見出し画像

エッセイ#3『日曜の朝』

 日曜の朝っぱらから食卓には大層な馳走が並べてある。鯛の塩焼きに蛤吸、いくら、赤飯などだ。
 常日頃より朝食抜きの生活を送る絶賛プチ断食中の私にとってトーストの一枚ですら一瞥しただけで卒倒しかけるのに、これだけの馳走を展開されるといささか見るに堪えない。

 日曜の朝っぱらからなにゆえこれほどまでの馳走がざっくばらんに並べてあるのかといえば、何を隠そう、本日は甥っ子のお食い初めなのだ。
 お食い初めというのは新生児の生誕100日を記念し、同時に長寿を願って行われる日本の古より伝わる良き伝統だ。この世に生を授かってからおおよそ100〜120日に行われることから、百日祝いとも言われる。長寿にあやかるという意味を込めて、祖父母の家で行われるのが一般的であるらしい。そして、息子なら祖父が、娘なら祖母がその担い手となる。
 お食い初めは新生児が初めて箸を使って食べ物を食すという字面だけ見れば難儀な儀式に思える。がしかし、当然のごとく生まれて三ヶ月程度の赤子がその短く可愛らしい指を指揮者のように振るい箸を自在に駆使できるはずもない。そこで儀式の担い手となる祖父母が箸を使って赤子の口に食べ物を運ぶのである。
 さらに、離乳食すら口にしたことがない赤子に固形物を食べさせるという、一見拷問のようにも見えるその儀式は、実際は新生児のぷっくり膨れた深紅の唇に食べ物を接触させるにとどまる。
 伝統という堅い言葉からははるかに乖離したほんわかで柔らかい雰囲気がお食い初めには漂うのだ。

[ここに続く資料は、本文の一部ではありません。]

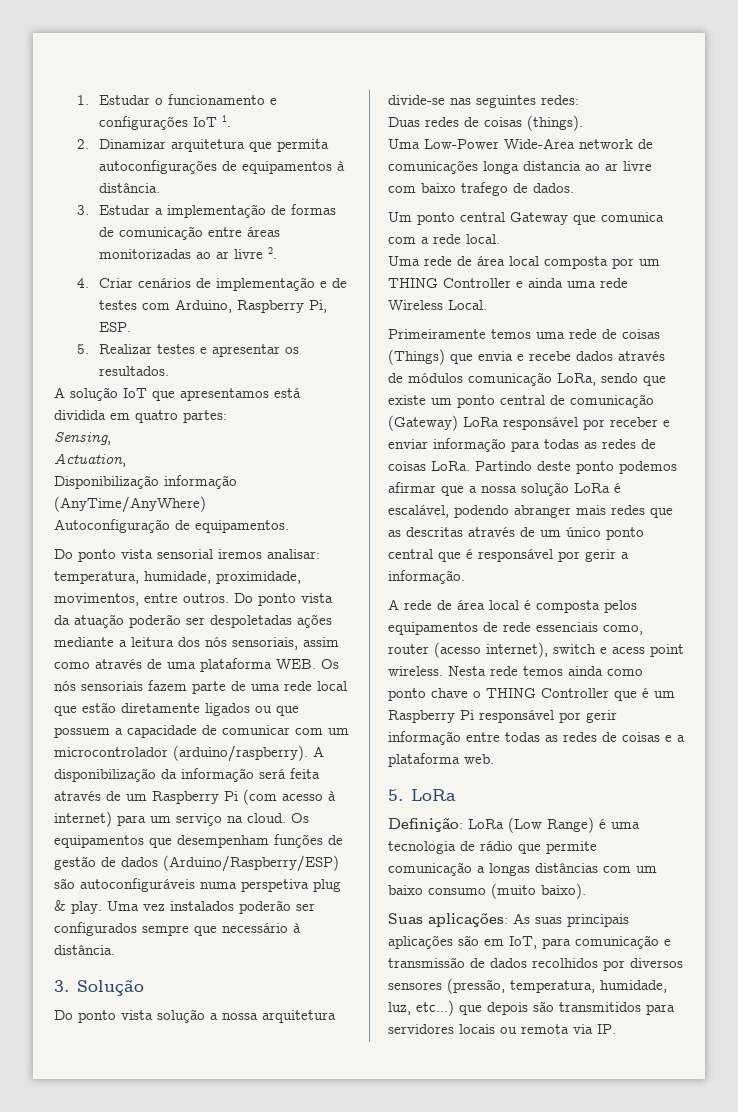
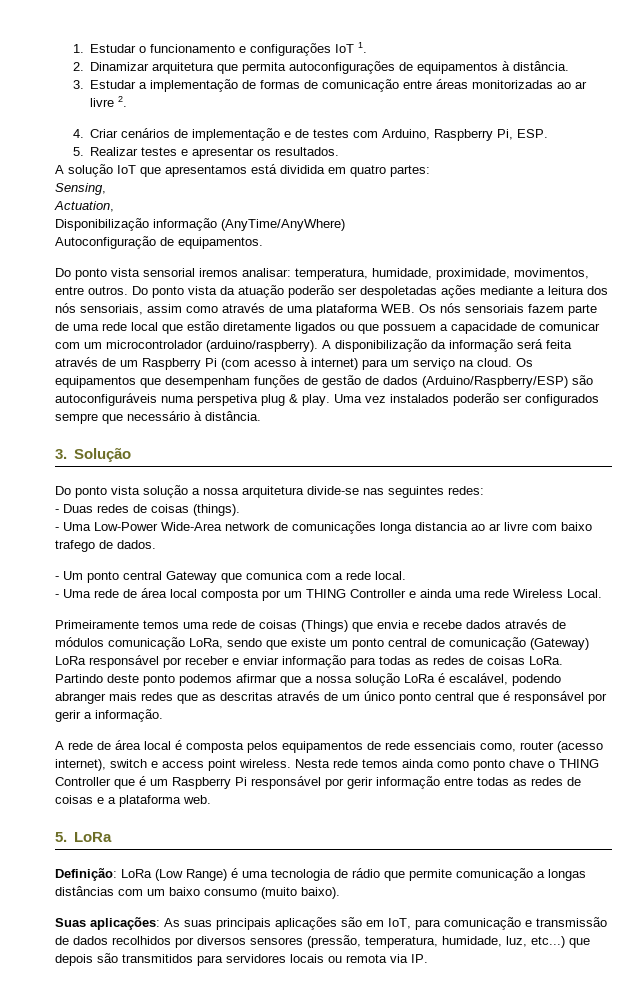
- Duas redes de coisas (things).
+ - Duas redes de coisas (things).
- Uma Low-Power Wide-Area network de comunicações longa distancia ao ar livre com baixo trafego de dados.
+ - Uma Low-Power Wide-Area network de comunicações longa distancia ao ar livre com baixo trafego de dados.
- Um ponto central Gateway que comunica com a rede local.
+ - Um ponto central Gateway que comunica com a rede local.
- Uma rede de área local composta por um THING Controller e ainda uma rede Wireless Local.
+ - Uma rede de área local composta por um THING Controller e ainda uma rede Wireless Local.
- A rede de área local é composta pelos equipamentos de rede essenciais como, router (acesso internet), switch e acess point wireless.
+ A rede de área local é composta pelos equipamentos de rede essenciais como, router (acesso internet), switch e access point wireless.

 日曜の朝からそんなホワホワした雰囲気を堪能できるとは。これは夢か?もしくは天国か?リアリストである私がここまで夢見心地な心境になるほど、我が家は優しく温かな空気に包まれていた。

 初膳という、料理が乗せられた朱色のお盆が食卓の真ん中に陣取り、その中央には白い石が3つポツンと皿の上に置いてある。「歯固め石」と呼ばれるものだ。それを囲むように初膳に豪華な料理が連立している。
「これでいくらしたの?」
まじまじと料理を眺めたあと、私は姉に尋ねた。
「6000円くらいかな。これでも一番安いのを選んだのよ」姉は遠慮がちに答える。
「6000円!?高いなぁ」と私と父親が口を揃えたあと互いに見つめ合った。
「俺のときはこんな豪華なお食い初めやった?」
「私の手料理よ。豪華でなくて悪うござんした」母が目を鋭くして私を睨みつける。
私は慌てて否定する。「言葉の綾だよ。ただ、お食い初め用の料理を買ったのかが気になって」
「形だけだったなぁ」と父。「しっかし、こんなのに6000円かぁ」
私は中央にポツンと置いてある歯固め石を見ながら、
「これなんて、ただの石ころだぜ?」
と皮肉を言ってみる。
「いや〜、それなりの物じゃないのかなぁ」と父親が私を諭すように言うが、私は「高価なものだろうが何だろうが、石ころには変わりない」ときっぱりと突っぱねた。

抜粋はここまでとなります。